## WHAT YOU NEED TO DO:
Quote the line containing "- If you run" and all lines that follow it in the listing below, exactly as written.
═══
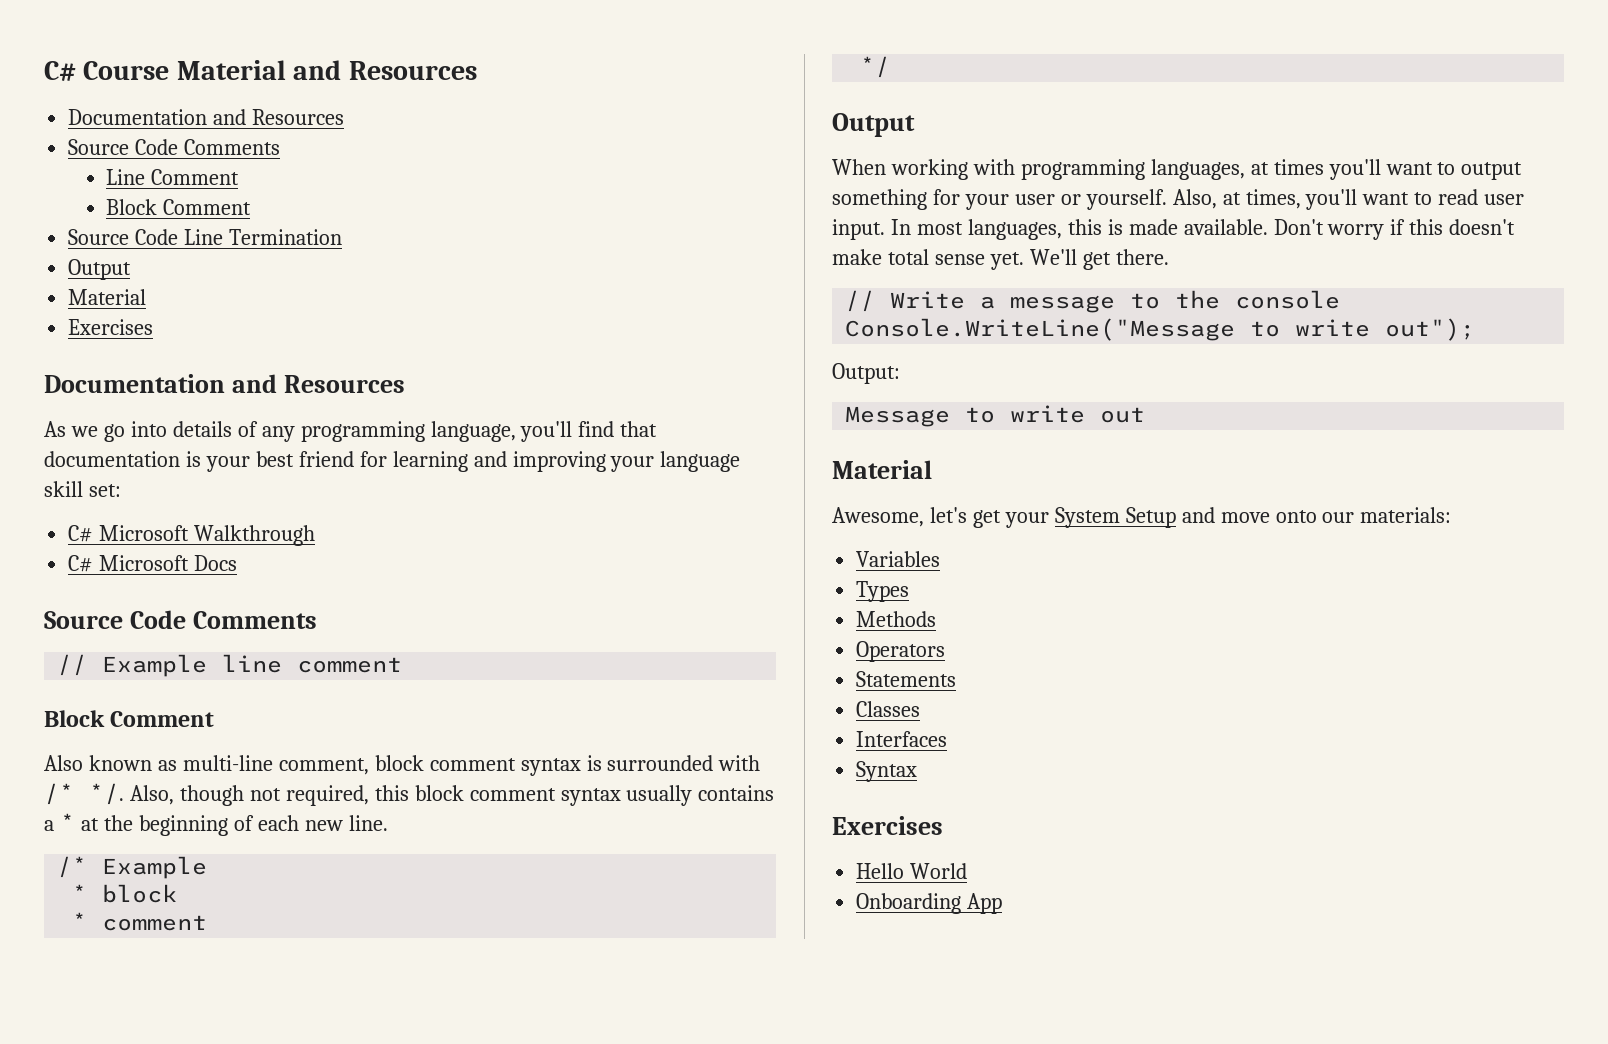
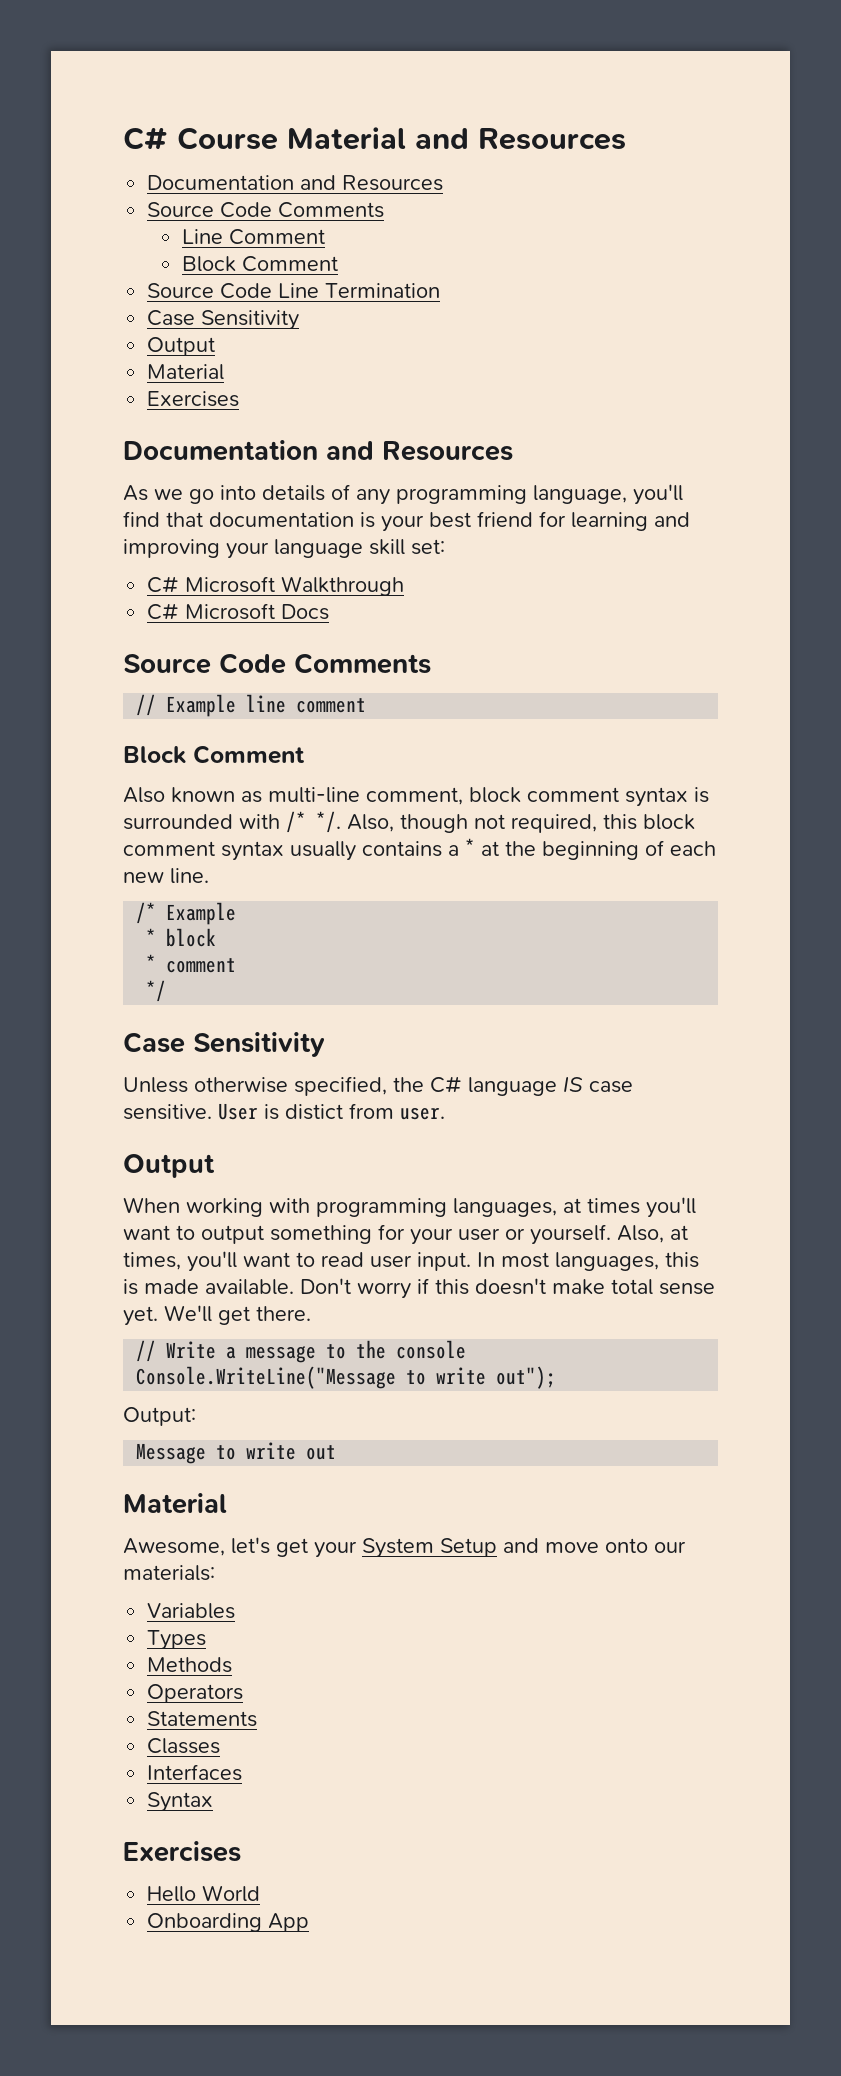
  Source Code Line Termination
+ Case Sensitivity
  */
+ Case Sensitivity
+ Unless otherwise specified, the C# language IS case sensitive. User is distict from user.

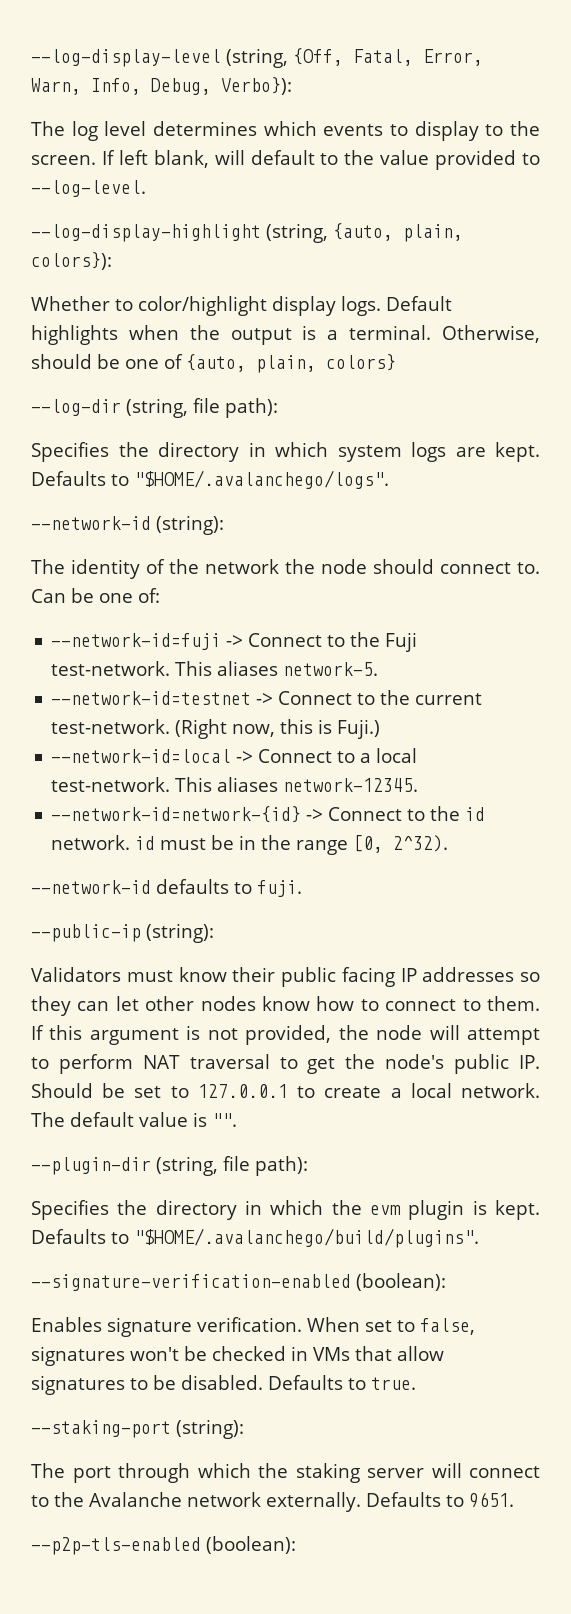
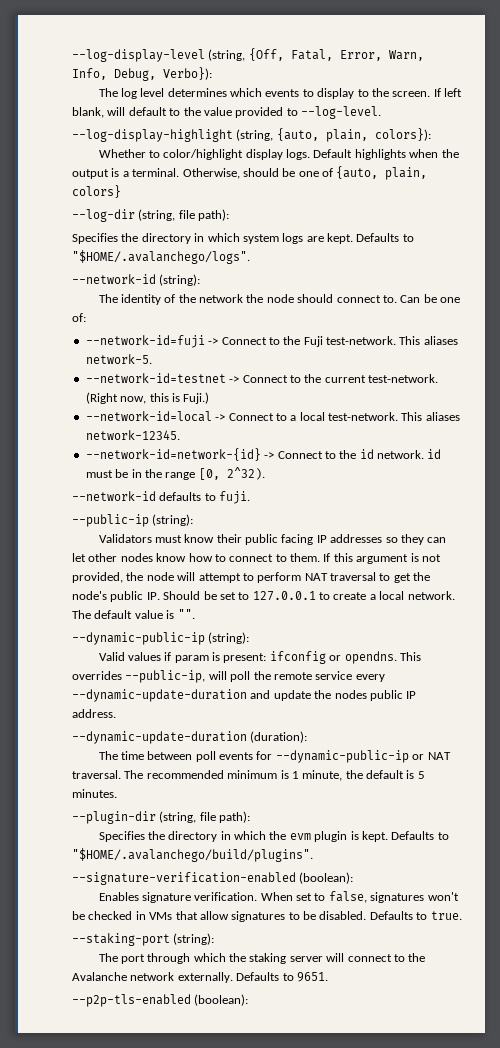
+ --dynamic-public-ip (string):
+ Valid values if param is present: ifconfig or opendns. This overrides --public-ip, will poll the remote service every --dynamic-update-duration and update the nodes public IP address.
+ --dynamic-update-duration (duration):
+ The time between poll events for --dynamic-public-ip or NAT traversal. The recommended minimum is 1 minute, the default is 5 minutes.

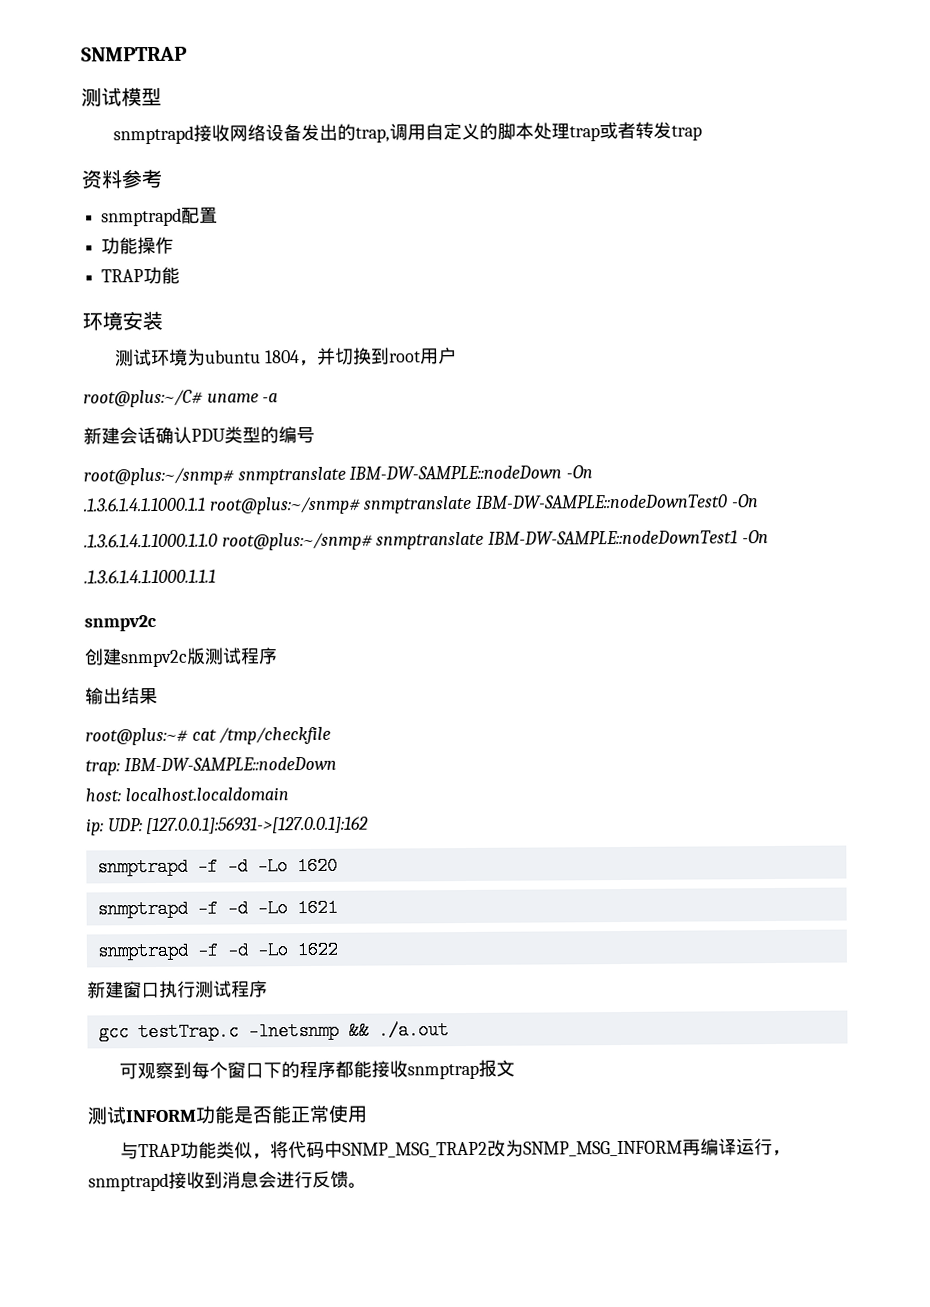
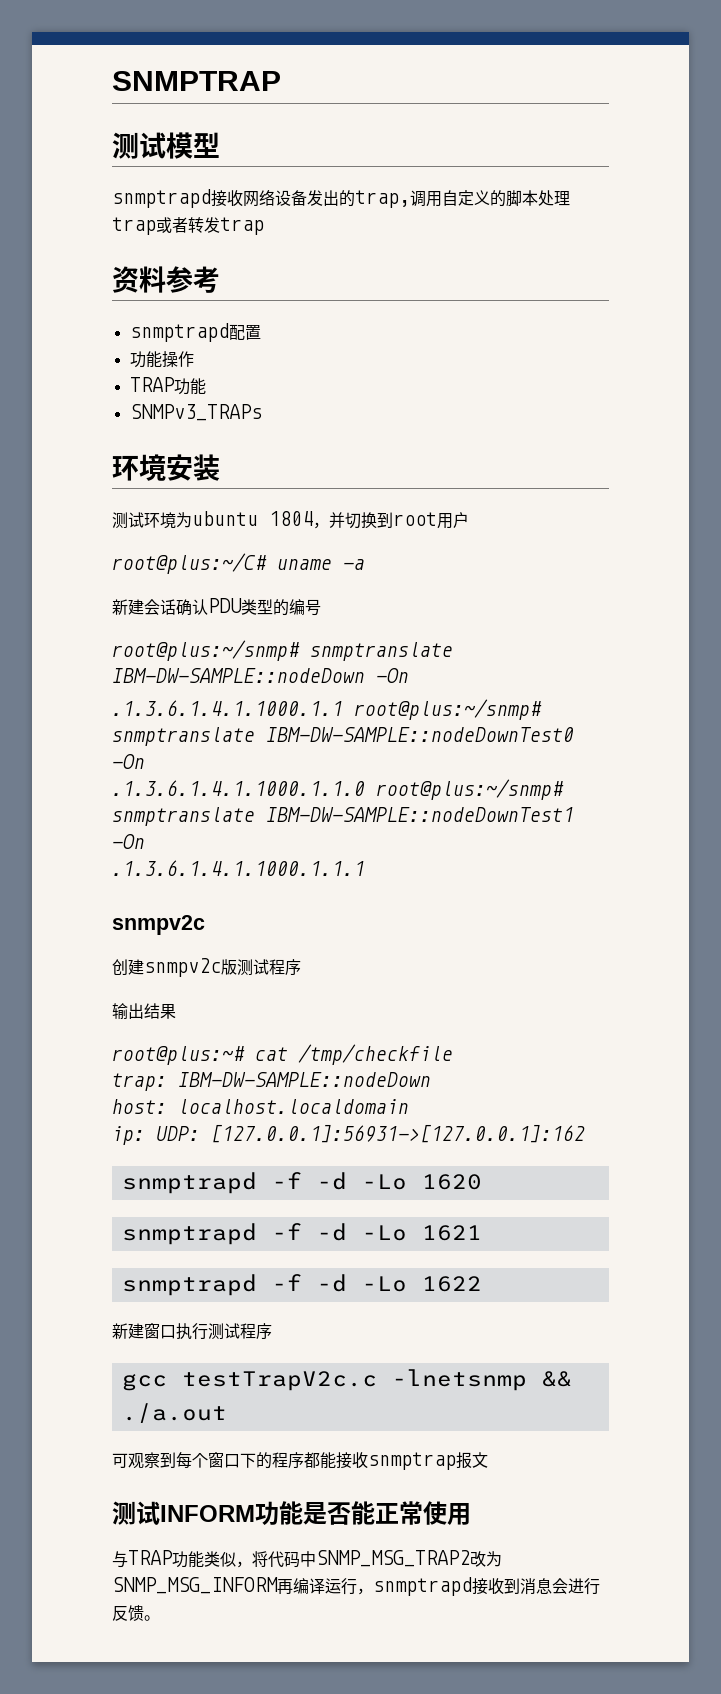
+ SNMPv3_TRAPs
- gcc testTrap.c -lnetsnmp && ./a.out
+ gcc testTrapV2c.c -lnetsnmp && ./a.out

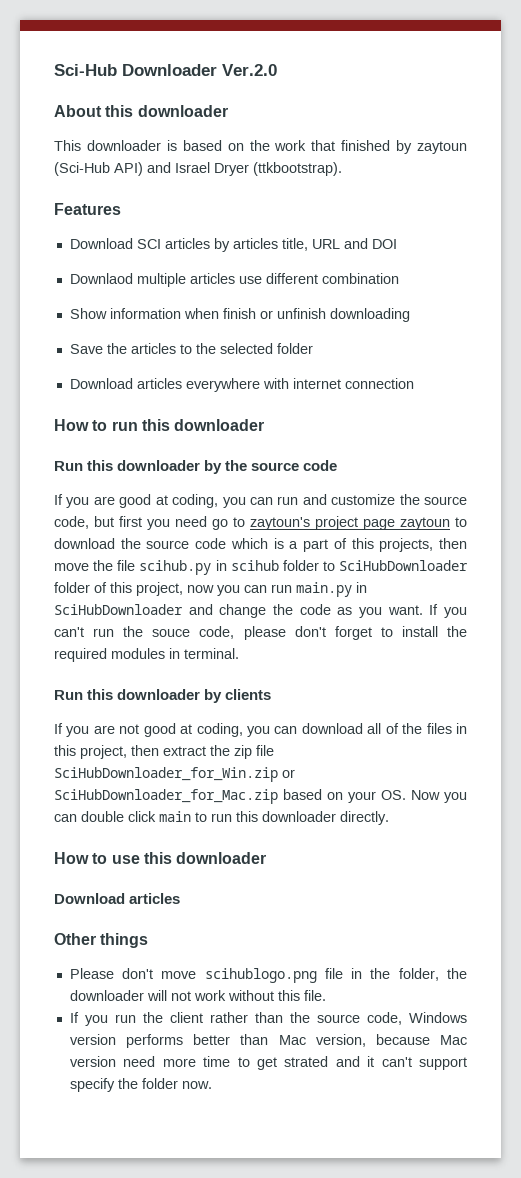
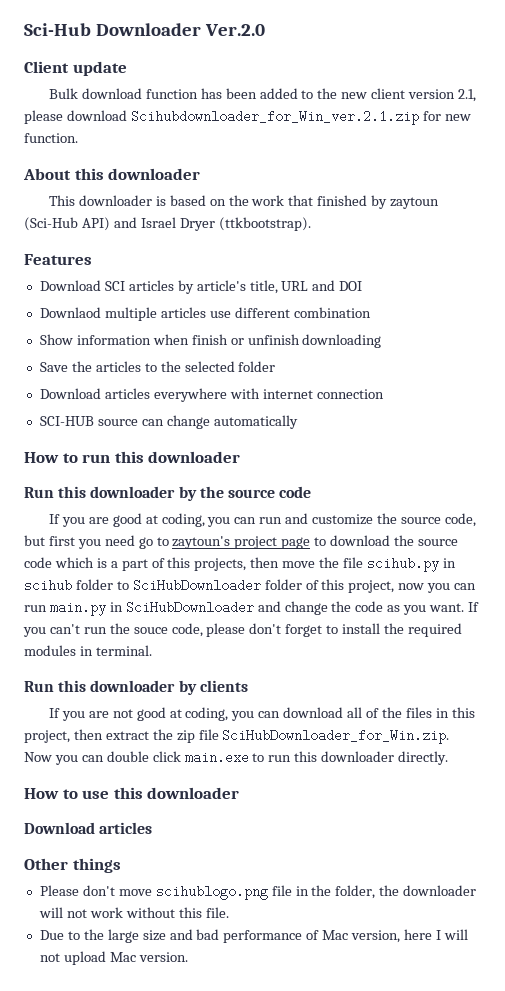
+ Client update
+ Bulk download function has been added to the new client version 2.1, please download Scihubdownloader_for_Win_ver.2.1.zip for new function.
- Download SCI articles by articles title, URL and DOI
+ Download SCI articles by article's title, URL and DOI
+ SCI-HUB source can change automatically
- If you are good at coding, you can run and customize the source code, but first you need go to zaytoun's project page zaytoun to download the source code which is a part of this projects, then move the file scihub.py in scihub folder to SciHubDownloader folder of this project, now you can run main.py in SciHubDownloader and change the code as you want.
+ If you are good at coding, you can run and customize the source code, but first you need go to zaytoun's project page to download the source code which is a part of this projects, then move the file scihub.py in scihub folder to SciHubDownloader folder of this project, now you can run main.py in SciHubDownloader and change the code as you want.
- If you are not good at coding, you can download all of the files in this project, then extract the zip file SciHubDownloader_for_Win.zip or SciHubDownloader_for_Mac.zip based on your OS. Now you can double click main to run this downloader directly.
+ If you are not good at coding, you can download all of the files in this project, then extract the zip file SciHubDownloader_for_Win.zip. Now you can double click main.exe to run this downloader directly.
- If you run the client rather than the source code, Windows version performs better than Mac version, because Mac version need more time to get strated and it can't support specify the folder now.
+ Due to the large size and bad performance of Mac version, here I will not upload Mac version.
═══
## ANSWER TO THE EXERCISE:
- If you run the client rather than the source code, Windows version performs better than Mac version, because Mac version need more time to get strated and it can't support specify the folder now.
+ Due to the large size and bad performance of Mac version, here I will not upload Mac version.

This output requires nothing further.